What are the best physical activities to try?

For most healthy women, the Department of Health and Human Services recommends moderate aerobic activity for at least 150 minutes a week or vigorous aerobic activity for at least 75 minutes a week — preferably spread throughout the week. In addition, strength training exercises are recommended at least twice a week.

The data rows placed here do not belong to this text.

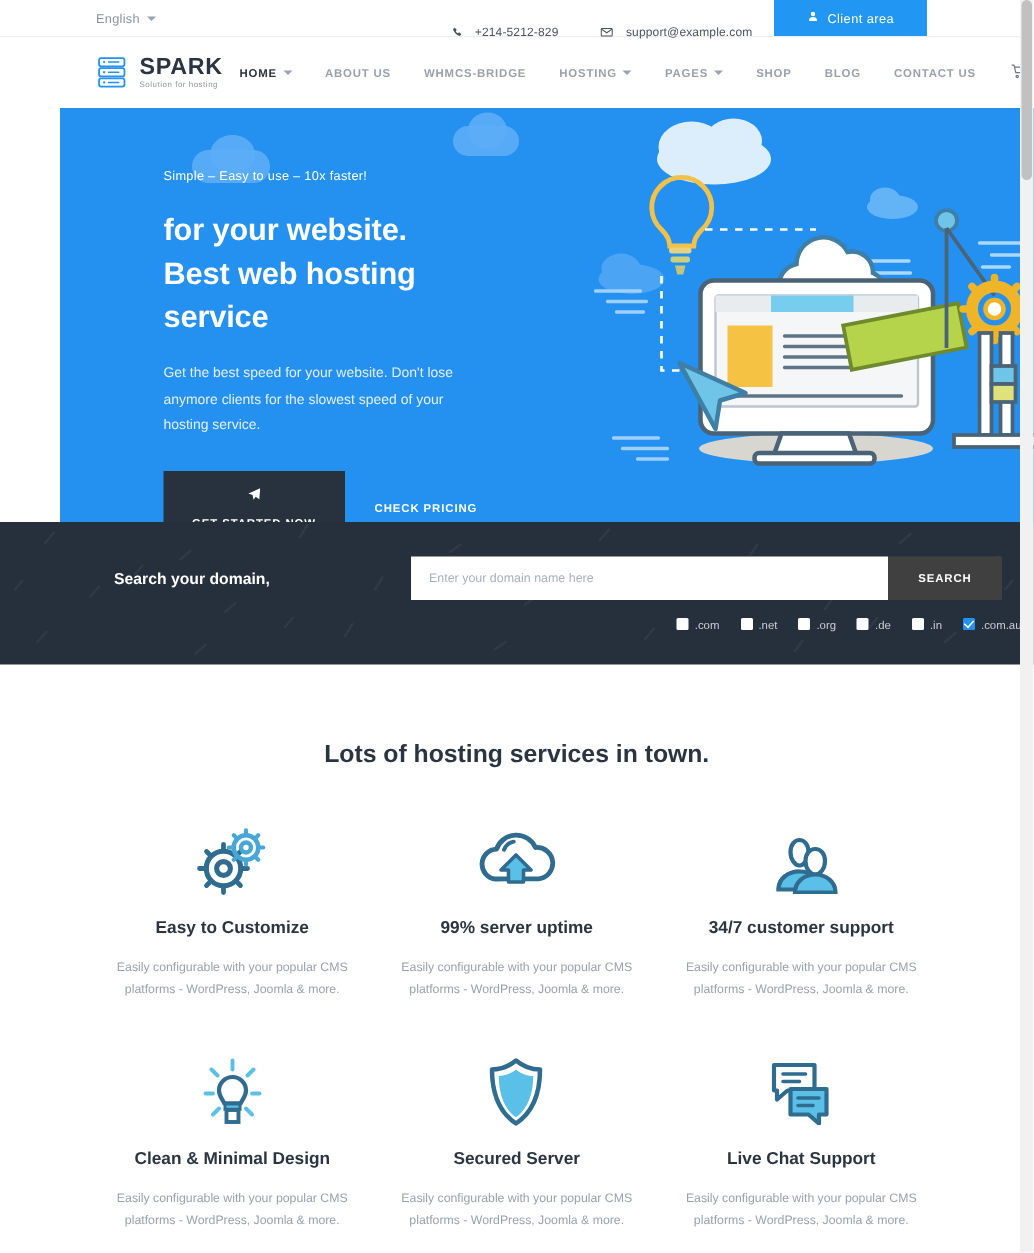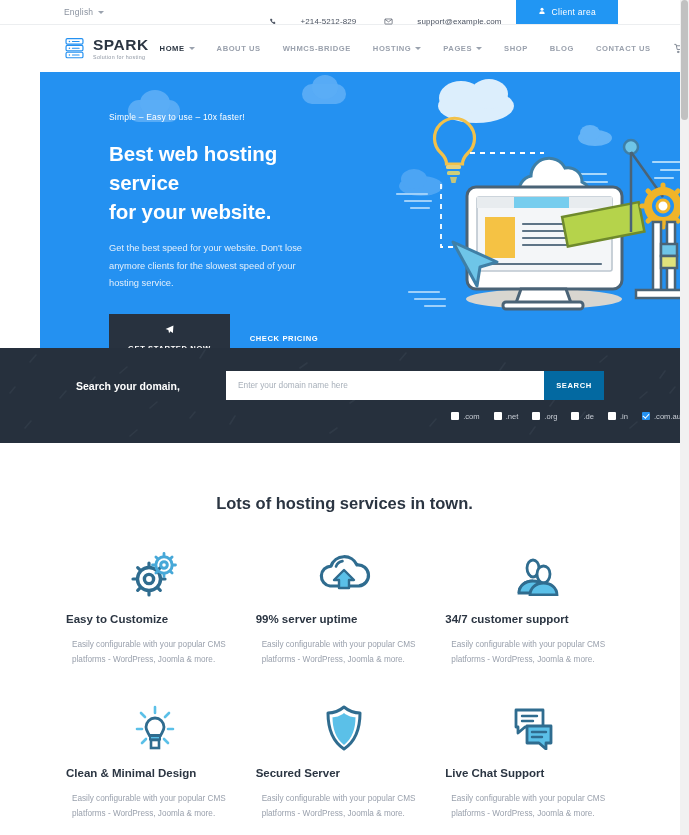--- a/index.html
+++ b/index.html
@@ -28,21 +28,21 @@
   }
   .caret-sm {
     width: 0; height: 0;
     border-left: 3px solid transparent; border-right: 3px solid transparent;
     border-top: 3px solid #9aa2ae;
   }
   .topbar-right {
     margin-left: auto; display: flex; align-items: stretch;
   }
   .contact-item {
-    display: flex; align-items: center; gap: 24px;
+    display: flex; align-items: center; gap: 8px;
     font-size: 8px; color: #4a5260; padding: 0 14px;
     letter-spacing: .1px;
     margin-top: 19px;
   }
   .contact-item .ic { display: flex; align-items: center; color: #4a5260; }
   .client-area {
     background: #2196f3; color: #fff;
     display: flex; align-items: center; gap: 6px;
     padding: 0 22px; font-size: 8.5px; letter-spacing: .3px;
     cursor: pointer;
@@ -121,37 +121,37 @@
 
   
   .domain {
     height: 95px; width: 100%;
     background: #26303d; position: relative; overflow: hidden;
     display: flex; align-items: center;
   }
   .domain-pattern { position: absolute; inset: 0; opacity: .5; }
   .domain-inner {
     position: relative; z-index: 2; display: flex;
-    align-items: flex-start; padding-left: 76px; width: 100%;
+    align-items: flex-start; padding-left: 76px; width: 100%; gap: 48px;
   }
   .domain-title {
     color: #fff; font-size: 10.5px; font-weight: bold;
     line-height: 1.75; width: 150px; padding-top: 6px;
   }
   .domain-right { flex: 1; }
   .domain-row { display: flex; }
   .domain-input {
     flex: 1; max-width: 318px; height: 29px;
     background: #fff; border: none; outline: none;
     font-size: 8.3px; color: #a8b0ba; padding: 0 12px;
     font-family: "Liberation Sans", sans-serif;
   }
   .domain-input::placeholder { color: #a8b0ba; }
   .domain-search-btn {
-    width: 60px; height: 29px; background: #0369a1; color: #fff;
+    width: 76px; height: 29px; background: #404040; color: #fff;
     border: none; font-size: 7.6px; font-weight: bold; letter-spacing: .6px;
     cursor: pointer; font-family: "Liberation Sans", sans-serif;
   }
   .tlds { display: flex; align-items: center; gap: 6px; margin-top: 12px; justify-content: flex-end; }
   .tld { display: flex; align-items: center; gap: 4px; cursor: pointer; margin-right: 8px; }
   .cb {
     width: 8px; height: 8px; background: #fff; border-radius: 1px;
     display: flex; align-items: center; justify-content: center;
   }
   .cb.checked { background: #2491f1; }
@@ -166,21 +166,21 @@
   .features { padding: 48px 60px 0 60px; background: #fff; }
   .feat-head {
     text-align: center; font-size: 16.5px; font-weight: bold;
     color: #2b3542; line-height: 1.55;
   }
   .feat-head .hl { color: #2491f1; }
   .feat-grid {
     display: grid; grid-template-columns: repeat(3, 1fr);
     row-gap: 36px; margin-top: 32px;
   }
-  .feat { padding: 0 6px; }
+  .feat { text-align: center; padding: 0 6px; }
   .feat-icon { height: 50px; display: flex; align-items: center; justify-content: center; }
   .feat-title {
     font-size: 11.5px; font-weight: bold; color: #2b3542; margin-top: 14px;
   }
   .feat-desc {
     font-size: 8.2px; color: #9aa1ad; line-height: 1.85;
     margin-top: 12px; padding: 0 6px;
   }
 
   
@@ -299,22 +299,22 @@
   <div class="hero">
 
     <div class="cloud-deco" style="left:88px;top:28px;width:52px;height:22px;border-radius:22px;"></div>
     <div class="cloud-deco" style="left:100px;top:18px;width:30px;height:26px;"></div>
     <div class="cloud-deco" style="left:262px;top:12px;width:44px;height:20px;border-radius:20px;"></div>
     <div class="cloud-deco" style="left:272px;top:3px;width:26px;height:24px;"></div>
 
     <div class="hero-inner">
       <div class="hero-kicker">Simple – Easy to use – 10x faster!</div>
       <div class="hero-title">
+        <div>for your website.</div>
         <div>Best web hosting service</div>
-        <div>for your website.</div>
       </div>
       <div class="hero-sub">Get the best speed for your website. Don't lose anymore clients for the slowest speed of your hosting service.</div>
       <div class="hero-btns">
         <div class="btn-dark">
           <span>
             <svg width="9" height="9" viewBox="0 0 16 16" fill="#fff">
                 <path d="M15 1 1 7l5 2 1.2 5.5L9.6 11 14 14z"></path>
               </svg>
           </span>
           <span>GET STARTED NOW</span>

Consider the options and their benefits:

  • Aerobic activity. Aerobic activity can help you shed excess pounds and maintain a healthy weight. Try brisk walking, jogging, biking, swimming or water aerobics. If you're a beginner, start with 10 minutes a day and gradually increase the intensity and duration.
  • Strength training. Regular strength training can help you reduce body fat, strengthen your muscles and burn calories more efficiently. Try weight machines, hand-held weights or resistance tubing. Choose a weight or resistance level heavy enough to tire your muscles after about 12 repetitions. Gradually increase the resistance level as you get stronger.
  • Stretching. Stretching can help improve flexibility. Set aside time to stretch after each workout, when your muscles are warm and receptive to stretching.
  • Stability and balance. Balance exercises improve stability and can help prevent falls. Try simple exercises, such as standing on one leg while brushing your teeth. Activities such as tai chi also can be helpful.

How can you stay motivated?

Set realistic, achievable goals. Rather than vowing to exercise more, for example, commit to a daily 30-minute walk after dinner. Frequently update your goals. Teaming up with someone — such as a partner, friend or neighbor — can make a difference, too.

Remember, you don't have to go to the gym to exercise. Many activities, such as dancing and gardening, also can improve your health. Whatever you choose, take time to warm up and cool down safely.